## Exercise instructions
Check which lines in the records hold "solid" and report how many there are, with no other text.

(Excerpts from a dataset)
□ □ □ □ □

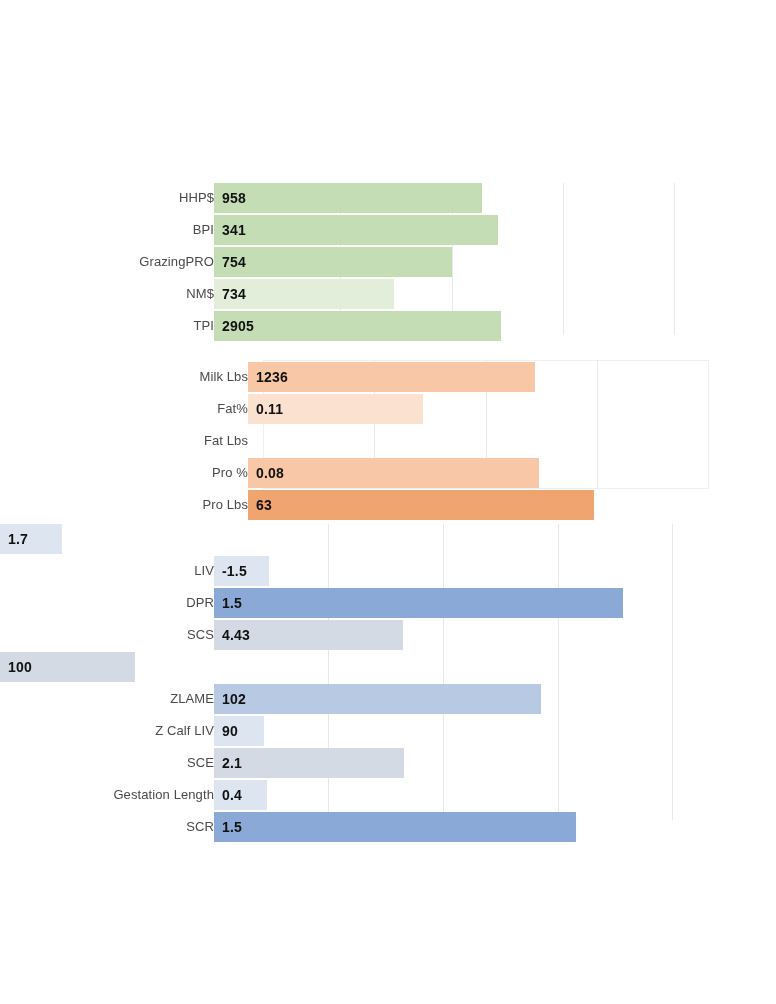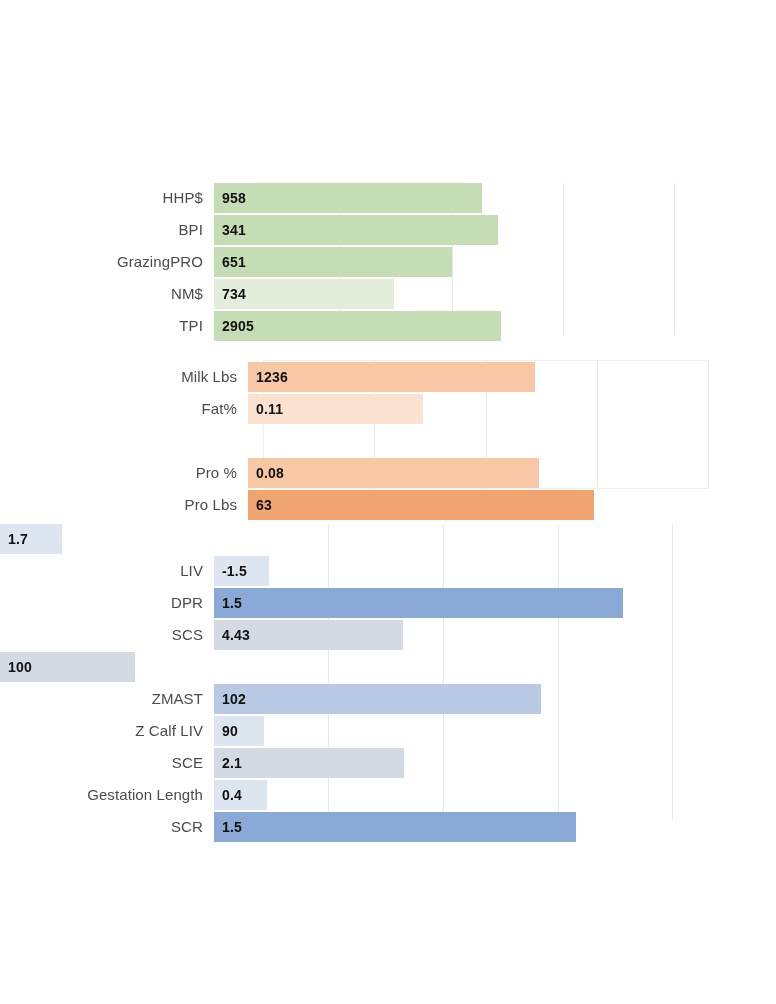--- a/index.html
+++ b/index.html
@@ -69,23 +69,22 @@
     height: 30px;
     margin-bottom: 2px;
     display: flex;
     align-items: stretch;
   }
 
   .row-label {
     width: 214px;
     flex: 0 0 214px;
     text-align: right;
-    padding-right: 11px;
     box-sizing: border-box;
-    font-size: 15px;
+    font-size: 13px;
     color: #4a4a4a;
     line-height: 30px;
     letter-spacing: 0.1px;
     white-space: nowrap;
     overflow: hidden;
   }
 
   .bar-area {
     position: relative;
     flex: 1 1 auto;
@@ -144,21 +143,21 @@
         <div class="bar-area">
           <div class="bar" style="width:284px;background:#c5ddb4"></div>
           <div class="bar-value">341</div>
         </div>
       </div>
 
       <div class="row">
         <div class="row-label">GrazingPRO</div>
         <div class="bar-area">
           <div class="bar" style="width:238px;background:#c5ddb4"></div>
-          <div class="bar-value">651</div>
+          <div class="bar-value">754</div>
         </div>
       </div>
 
       <div class="row">
         <div class="row-label">NM$</div>
         <div class="bar-area">
           <div class="bar" style="width:180px;background:#e2eeda"></div>
           <div class="bar-value">734</div>
         </div>
       </div>
@@ -193,20 +192,21 @@
 
       <div class="row">
         <div class="row-label">Fat%</div>
         <div class="bar-area">
           <div class="bar" style="width:175px;background:#fbe1d0"></div>
           <div class="bar-value">0.11</div>
         </div>
       </div>
 
       <div class="row">
+        <div class="row-label">Fat Lbs</div>
       </div>
 
       <div class="row">
         <div class="row-label">Pro %</div>
         <div class="bar-area">
           <div class="bar" style="width:291px;background:#f7c7a6"></div>
           <div class="bar-value">0.08</div>
         </div>
       </div>
 
@@ -262,21 +262,21 @@
       </div>
 
       <div class="row">
         <div class="bar-area">
           <div class="bar" style="width:135px;background:#d4dae4"></div>
           <div class="bar-value">100</div>
         </div>
       </div>
 
       <div class="row">
-        <div class="row-label">ZMAST</div>
+        <div class="row-label">ZLAME</div>
         <div class="bar-area">
           <div class="bar" style="width:327px;background:#b8c9e4"></div>
           <div class="bar-value">102</div>
         </div>
       </div>
 
       <div class="row">
         <div class="row-label">Z Calf LIV</div>
         <div class="bar-area">
           <div class="bar" style="width:50px;background:#dde5f1"></div>

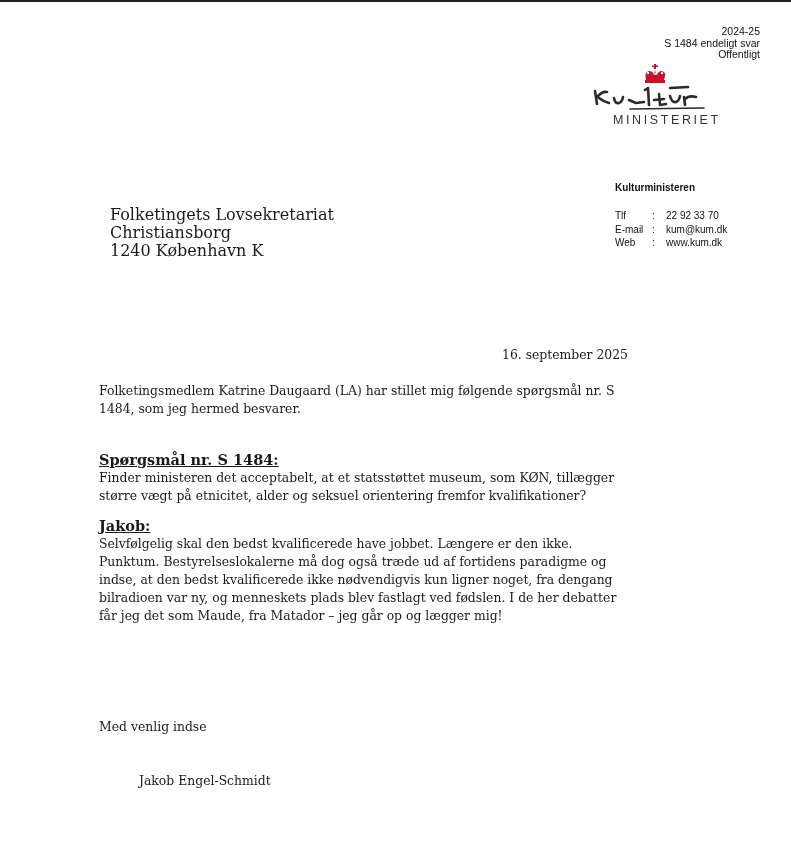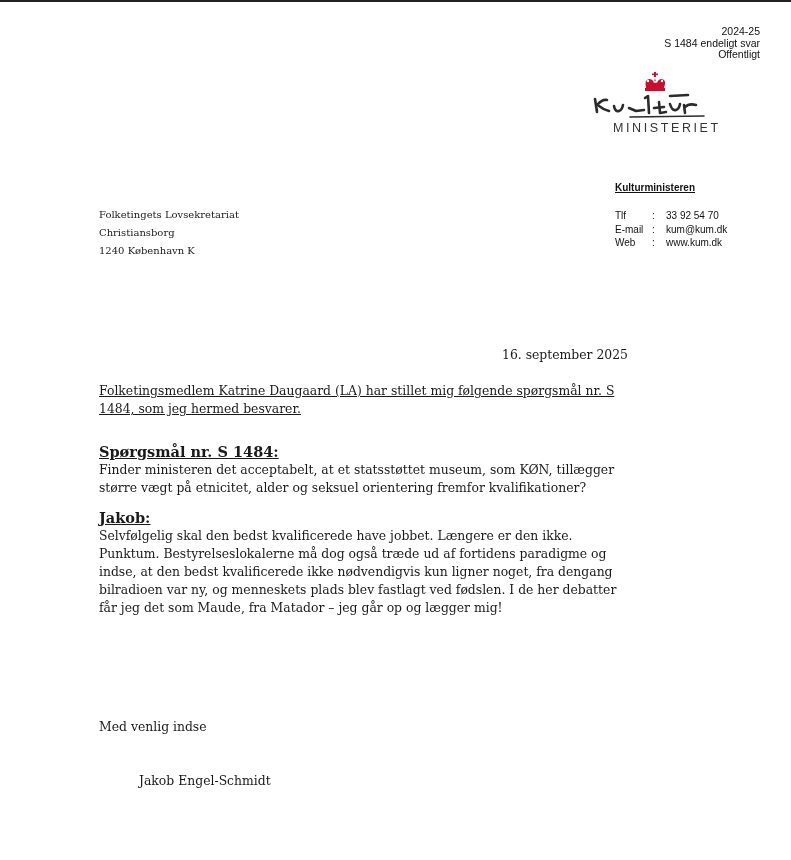--- a/index.html
+++ b/index.html
@@ -28,21 +28,21 @@
       right: 31px;
       top: 26px;
       text-align: right;
       font-size: 10.5px;
       line-height: 11.5px;
       color: #111;
     }
     .logo {
       position: absolute;
       left: 592px;
-      top: 70px;
+      top: 62px;
       width: 130px;
       height: 64px;
       text-decoration: underline;
     }
     .logo-word {
       position: absolute;
       left: 21px;
       top: 51px;
       font-size: 12.5px;
       letter-spacing: 2.6px;
@@ -54,59 +54,58 @@
       left: 615px;
       top: 181px;
       font-size: 10px;
       line-height: 13px;
       color: #111;
     }
     .sender .title {
       font-weight: bold;
       font-size: 10px;
       margin-bottom: 15px;
-      text-decoration: underline;
     }
     .sender .addr div { height: 13.5px; }
     .sender .contact {
       margin-top: 14px;
     }
     .sender .contact .row {
       display: flex;
       height: 13.5px;
     }
     .sender .contact .k { width: 37px; }
     .sender .contact .sep { width: 14px; }
 
     .recipient {
       position: absolute;
-      left: 99px;
+      left: 110px;
       top: 206px;
-      font-size: 10px;
+      font-size: 16px;
       line-height: 18px;
     }
 
     .date {
       position: absolute;
       left: 502px;
       top: 347px;
       font-size: 12.4px;
       text-align: right;
     }
 
     .body {
       position: absolute;
       left: 99px;
       top: 382px;
       width: 520px;
       font-size: 12.4px;
       line-height: 18px;
     }
     .body p { margin: 0; }
-    .body .intro { margin-bottom: 24px; text-decoration: underline; }
+    .body .intro { margin-bottom: 32px; }
     .body h2 {
       margin: 0;
       font-size: 14.5px;
       line-height: 19px;
       font-weight: bold;
       text-decoration: underline;
     }
     .body .q { margin-bottom: 11px; }
     .body .a1 { margin-bottom: 18px; }
     .closing {
@@ -165,21 +164,21 @@
   </svg>
   <div class="logo-word sans">MINISTERIET</div>
 </div>
 
 <div class="sender sans">
   <div class="title">Kulturministeren</div>
   <div class="contact">
     <div class="row">
       <span class="k">Tlf</span>
       <span class="sep">:</span>
-      <span>33 92 54 70</span>
+      <span>22 92 33 70</span>
     </div>
     <div class="row">
       <span class="k">E-mail</span>
       <span class="sep">:</span>
       <span>kum@kum.dk</span>
     </div>
     <div class="row">
       <span class="k">Web</span>
       <span class="sep">:</span>
       <span>www.kum.dk</span>

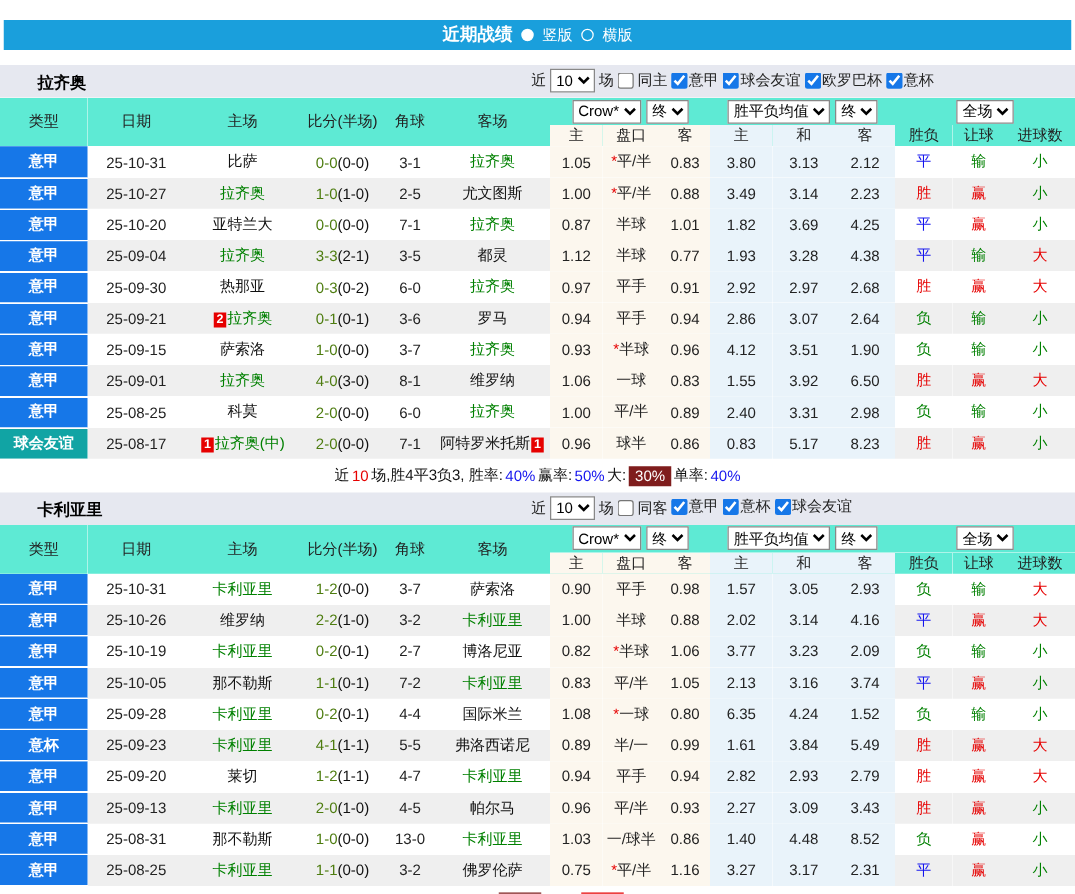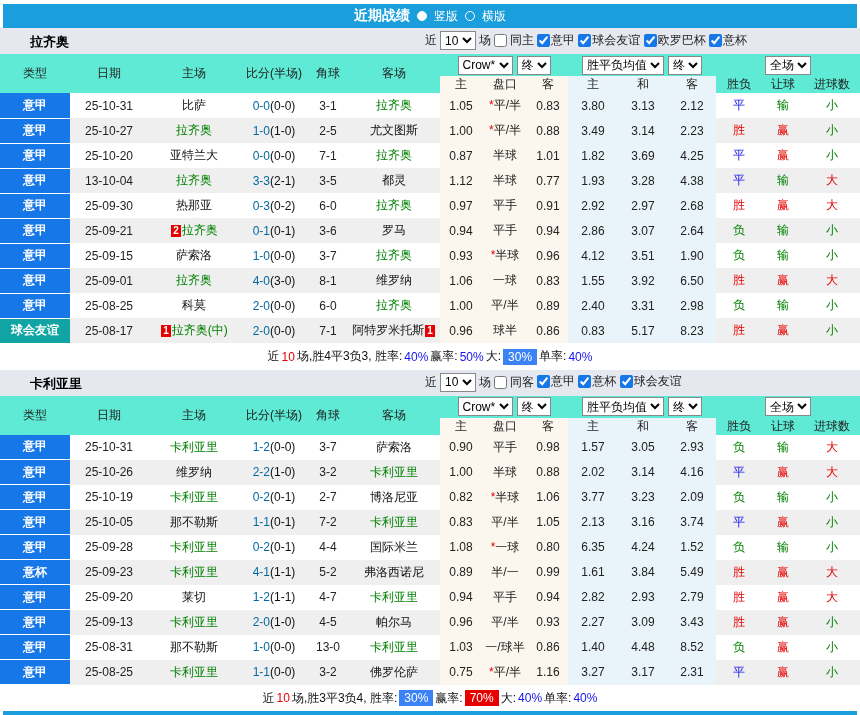--- a/index.html
+++ b/index.html
@@ -1,19 +1,19 @@
 <!DOCTYPE html>
 <html><head>
 <meta charset="utf-8">
 <style>
   * { box-sizing: border-box; margin: 0; padding: 0; }
   html,body { width:860px; height:715px; overflow:hidden; background:#fff;
     font-family:"Liberation Sans","DejaVu Sans",sans-serif; font-size:12px; color:#222; }
   .topstrip { height:4px; background:#fff; }
-  .topbar { height:24px; margin:0 3px; background:#1A9FDC; color:#fff;
+  .topbar { height:24px; margin:12px 3px; background:#1A9FDC; color:#fff;
     display:flex; align-items:center; justify-content:center; gap:7px; }
   .topbar .title { font-weight:bold; font-size:14px; }
   .radio { display:inline-block; width:10px; height:10px; border:1px solid #fff; border-radius:50%; background:transparent; }
   .radio.on { background:#fff; }
   .rlabel { font-size:12px; }
   .ctrlrow { height:26px; background:#E6E8F0; position:relative; }
   .teamname { position:absolute; left:30px; top:5px; font-weight:bold; font-size:13px; color:#000; }
   .filters { position:absolute; left:425px; top:3px; display:flex; align-items:center; gap:3px; white-space:nowrap; }
   .filters select { height:19px; font-size:12px; border:1px solid #888; background:#fff; }
   .filters input[type=checkbox] { width:13px; height:13px; accent-color:#1677E8; vertical-align:middle; }
@@ -27,28 +27,28 @@
   td.bg-cream, th.bg-cream { background:#FCF7EE; }
   td.bg-ltblue, th.bg-ltblue { background:#E9F3FA; }
   tbody tr:nth-child(even) td.alt { background:#EFEFEF; }
   td.typecell { color:#fff; font-weight:bold; border-bottom:1px solid #fff; font-size:12px; }
   .c-league { background:#1677E8; }
   .c-friendly { background:#11A4A4; }
   .c-green { color:#008000; }
   .c-black { color:#111;margin-top:48px; }
   .c-red { color:#E60000; }
   .c-blue { color:#1414EE; }
-  .score { color:#0369a1; }
+  .score { color:#4d7c0f; }
   .half { color:#111; }
   .star { color:#E60000; }
   .rc { display:inline-block; background:#E60000; color:#fff; font-size:10px; line-height:12px;
         padding:0 2px; margin:0 1px; font-weight:bold; }
   .summary { height:26px; background:#fff; display:flex; align-items:center; justify-content:center; }
   .seg { margin:0 1px; }
-  .c-badge-green { background:#3b82f6; color:#fff; padding:1px 5px; }
+  .c-badge-green { background:#7f1d1d; color:#fff; padding:1px 5px; }
   .c-badge-red { background:#E60000; color:#fff; padding:1px 5px; }
   .footerbar { height:13px; margin:0 3px; background:#1A9FDC; overflow:hidden; }
   .footerbar .ftitle { color:#fff; font-weight:bold; font-size:14px; text-align:center; padding-top:5px; line-height:16px; }
   a.teamlink { text-decoration:none; cursor:pointer; }
 </style>
 </head>
 <body>
 
 <div class="topstrip"></div>
 
@@ -214,21 +214,21 @@
     <td class="bg-ltblue">1.82</td>
     <td class="bg-ltblue">3.69</td>
     <td class="bg-ltblue">4.25</td>
     <td class="alt"><span class="c-blue">平</span></td>
     <td class="alt"><span class="c-red">赢</span></td>
     <td class="alt"><span class="c-green">小</span></td>
   </tr>
 
   <tr>
     <td class="typecell c-league">意甲</td>
-    <td class="alt">13-10-04</td>
+    <td class="alt">25-09-04</td>
     <td class="alt">
       <a class="teamlink c-green">拉齐奥</a>
     </td>
     <td class="alt">
       <span class="score">3-3</span><span class="half">(2-1)</span>
     </td>
     <td class="alt">3-5</td>
     <td class="alt">
       <a class="teamlink c-black">都灵</a>
     </td>
@@ -633,21 +633,21 @@
 
   <tr>
     <td class="typecell c-league">意杯</td>
     <td class="alt">25-09-23</td>
     <td class="alt">
       <a class="teamlink c-green">卡利亚里</a>
     </td>
     <td class="alt">
       <span class="score">4-1</span><span class="half">(1-1)</span>
     </td>
-    <td class="alt">5-2</td>
+    <td class="alt">5-5</td>
     <td class="alt">
       <a class="teamlink c-black">弗洛西诺尼</a>
     </td>
     <td class="bg-cream">0.89</td>
     <td class="bg-cream">
       <span>半/一</span>
     </td>
     <td class="bg-cream">0.99</td>
     <td class="bg-ltblue">1.61</td>
     <td class="bg-ltblue">3.84</td>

□ □ □ □ □

## Written solution
3